Bei meiner Geburt war die Stimmung in meinem Elternhause denkbar schlecht. Zwar ging alles sehr schnell, so als hätte ich es eilig gehabt, diese Welt kennenzulernen (wenn ich damals gewusst hätte, wohin sie steuert, wäre ich wahrscheinlich im Bauch meiner Mutter geblieben).
Doch nun war ich da, aber von stolzem Elternglück keine Spur. Erstens, weil ich mir erlaubt hatte, ein Mädchen zu werden (selbstverständlich erwartete mein Vater einen strammen Stammhalter, der die Erhaltung unseres einmaligen Familiennamens  garantieren konnte), und zweitens war ich potthässlich, nämlich über und über mit Pickeln besät.

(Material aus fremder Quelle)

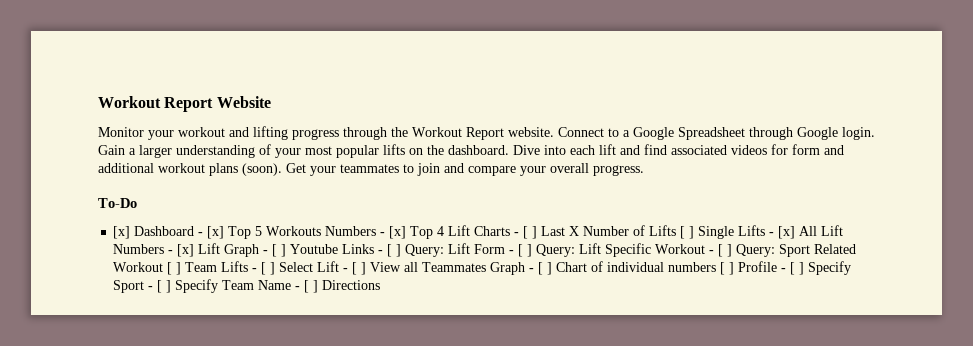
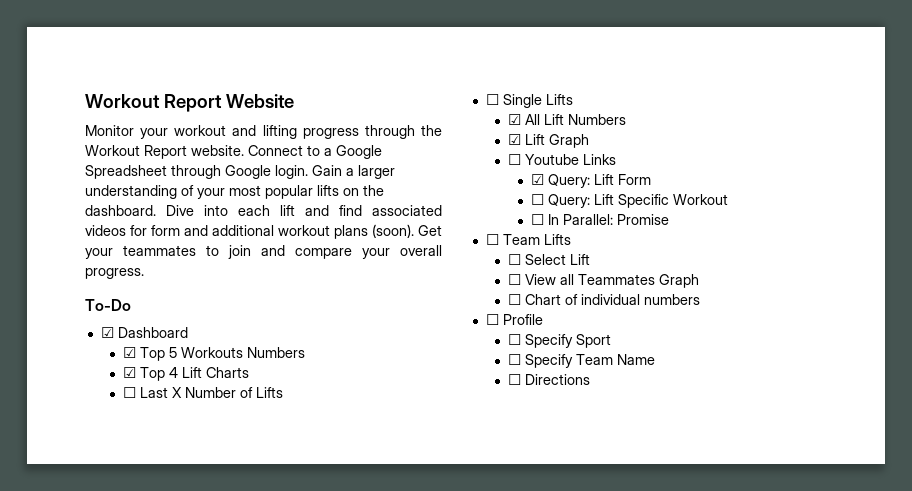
[113,226,131,239] [x] -> [100,327,114,338] ☑
[198,226,225,239] - [x] -> [123,347,137,358] // ☑
[380,226,407,239] - [x] -> [123,367,137,378] // ☑
[514,226,538,239] - [ ] -> [123,387,137,398] // ☐
[680,226,695,239] [ ] -> [485,94,499,105] // ☐
[769,226,796,239] - [x] -> [508,114,522,125] // ☑
[168,244,195,257] - [x] -> [508,134,522,145] // ☑
[263,244,287,257] - [ ] -> [508,154,522,165] // ☐
[378,244,402,257] - [ ] -> [530,174,544,185] // ☑
[509,244,533,257] - [ ] -> [530,194,544,205] // ☐
[709,244,857,257] [113,262,182,275] - [ ] Query: Sport Related Workout [ ] -> [530,214,669,225] [485,234,499,245] // ☐ In Parallel: Promise // ☐
[252,262,276,275] - [ ] -> [508,254,522,265] // ☐
[343,262,367,275] - [ ] -> [508,274,522,285] // ☐
[529,262,553,275] - [ ] -> [508,294,522,305] // ☐
[720,262,735,275] [ ] -> [485,314,499,325] // ☐
[781,262,805,275] - [ ] -> [508,334,522,345] // ☐
[148,280,172,293] - [ ] -> [508,354,522,365] // ☐
[295,280,319,293] - [ ] -> [508,374,522,385] // ☐

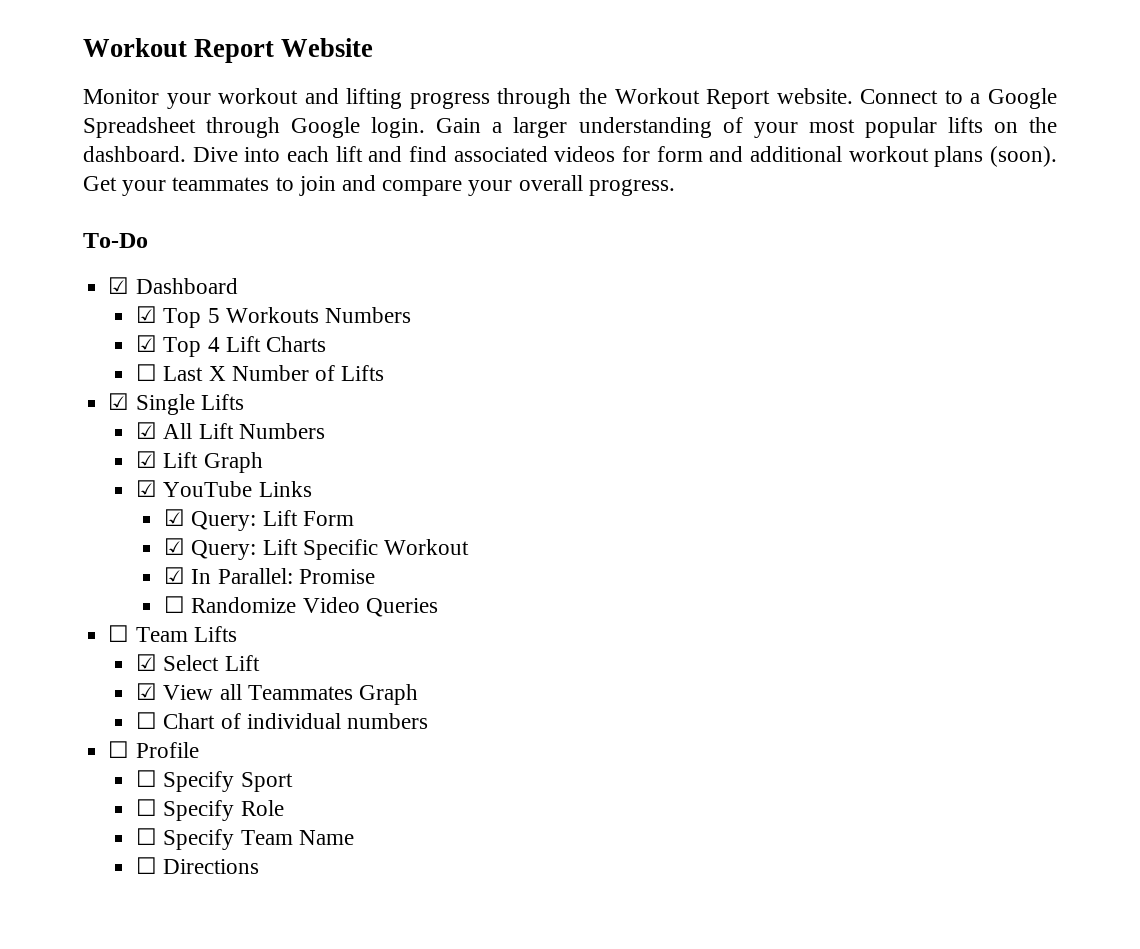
[485,94,499,105] ☐ -> [108,393,130,410] ☑
[508,154,580,165] ☐ Youtube -> [136,480,253,497] ☑ YouTube
[530,194,544,205] ☐ -> [164,538,186,555] ☑
[530,214,544,225] ☐ -> [164,567,186,584] ☑
(669, 219) none -> [164,596,438,617] // ☐ Randomize Video Queries
[508,254,522,265] ☐ -> [136,654,158,671] ☑
[508,274,522,285] ☐ -> [136,683,158,700] ☑
(612, 341) none -> [136,799,284,821] // ☐ Specify Role

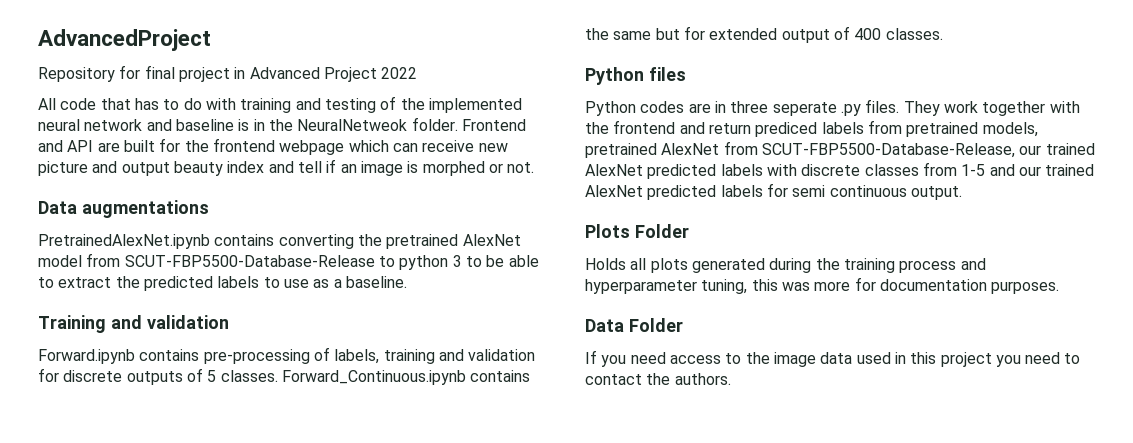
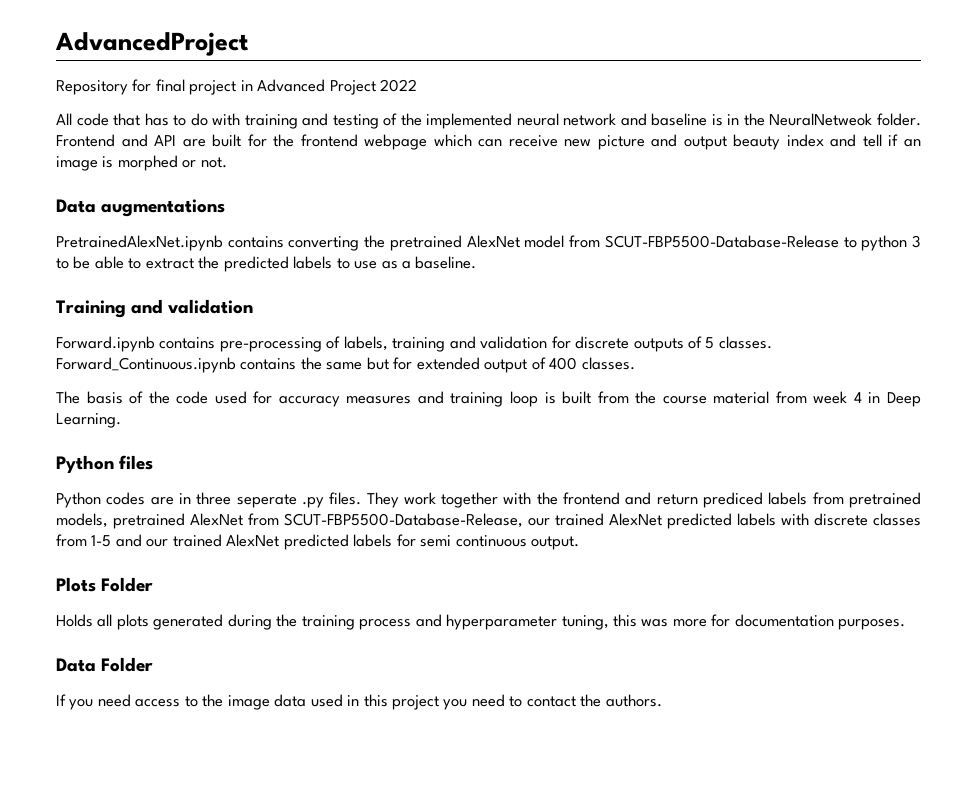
(943, 34) none -> [56,391,921,407] [56,413,121,428] // The basis of the code used for accuracy measures and training loop is built from the course material from week 4 in Deep Learning.

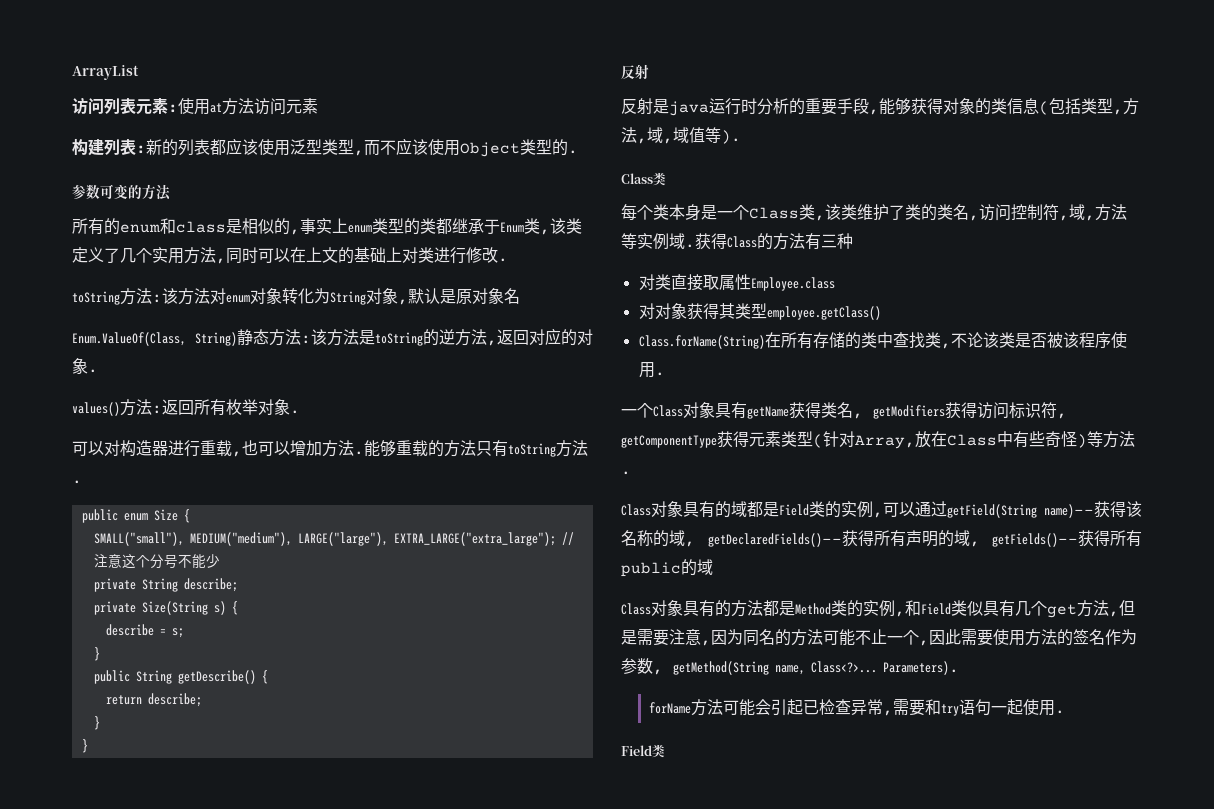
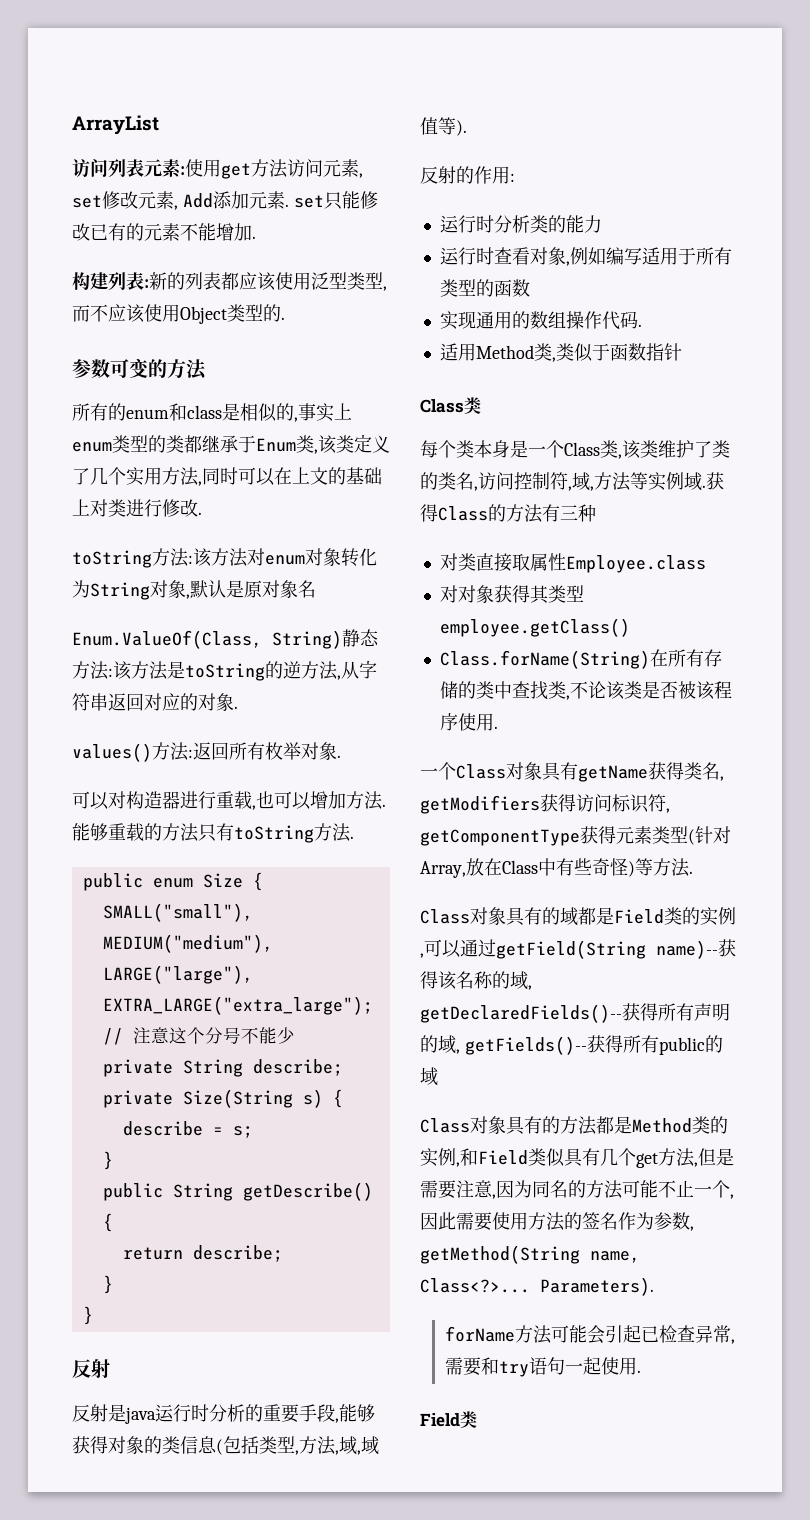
[210,103,222,113] at -> [221,163,251,179] get
(318, 106) none -> [359,173,363,178] [72,191,378,210] [72,223,256,241] , set修改元素, Add添加元素. set只能修改已有的元素不能增加.
(497, 343) none -> [341,660,377,679] [72,693,108,711] 从字符串
(741, 137) none -> [420,166,515,184] [439,215,602,233] [439,247,732,266] [439,279,530,297] [439,311,642,330] [439,343,682,362] // 反射的作用: // 运行时分析类的能力 // 运行时查看对象,例如编写适用于所有类型的函数 // 实现通用的数组操作代码. // 适用Method类,类似于函数指针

Zwar bekam ich mit den Jahren eine  Haut, um die mich alle Frauen beneideten, aber irgendwie hatte man mich nie ganz auf Rechnung. 
Kein Wunder, denn um den Erwartungen meiner Eltern gerecht zu werden, hätte ich 
a) eine Intellektuelle werden müssen oder/und
b) eine Künstlerin. Aber zu beidem fehlte mir die Lust und die Begabung. Ich war verspielt, verträumt, nicht sonderlich ehrgeizig und hielt mich am liebsten in der Natur auf. Anstatt mit Mädchen brav mit Puppen zu spielen (das machte ich lieber allein) zog ich die Buben vor, mit denen ich mich auch bestens vertrug. Mädchen fand ich bis auf wenige Ausnahmen blöd, zickig und fantasielos. (Das Leben hat mich hier, wie in manchen anderen Dingen, gelehrt, meine Ansicht zu ändern). 
So kam es wahrscheinlich, dass aus mir nie eine Emanze wurde (obwohl meine Mutter alles dransetzte, mit gutem Beispiel voranzugehen).
Überhaupt hatte ich zu meiner Mutter ein gestörtes Verhältnis. Zwar liebte ich sie abgöttisch, aber ich nahm ihr auch so manches übel.
Vor allem, weil sie nie viel Zeit für mich hatte, da sie  berufstätig war. So überließ sie mich einer Kinderfrau, die mich auch mit der Flasche großzog (DAS habe ich meiner Mutter glaube ich nie verziehen). Dann fand ich, dass sie nicht besonders kochen konnte, denn sie manschte immer aus allen Resten undefinierbare Suppen zusammen, die ich dann unbedingt essen musste. Also nahm ich mir schon frühzeitig vor, einmal Köchin zu werden. Das wurde dann tatsächlich auch der einzige Beruf, den ich im Leben erlernte. 
Naja, und dann gab es noch viele andere Kleinigkeiten, die mir gar nicht passten. WARUM zum Beispiel durfte SIE immer die bunten Gummibonbons (wohl die Vorläufer von den Gummibärchen) essen, während ich mich mit billigen Süßigkeiten vom Krämer nebenan begnügen musste? Oder warum durften wir Kinder nie dabei sein, wenn Gäste zum Essen eingeladen wurden? Natürlich bekamen wir auch nichts von den leckeren Speisen. 
So träumte ich schon als kleines Kind von all dem, was ich eines Tages als Mutter anders machen würde.

Dass ich inzwischen meine Mutter mit anderen Augen sehe (die Flaschenkost inbegriffen) und stolz bin, gerade diese intelligente, fortschrittliche und umsichtige Frau als Mutter gehabt zu haben, muss ich der Wahrheit zuliebe doch erwähnen.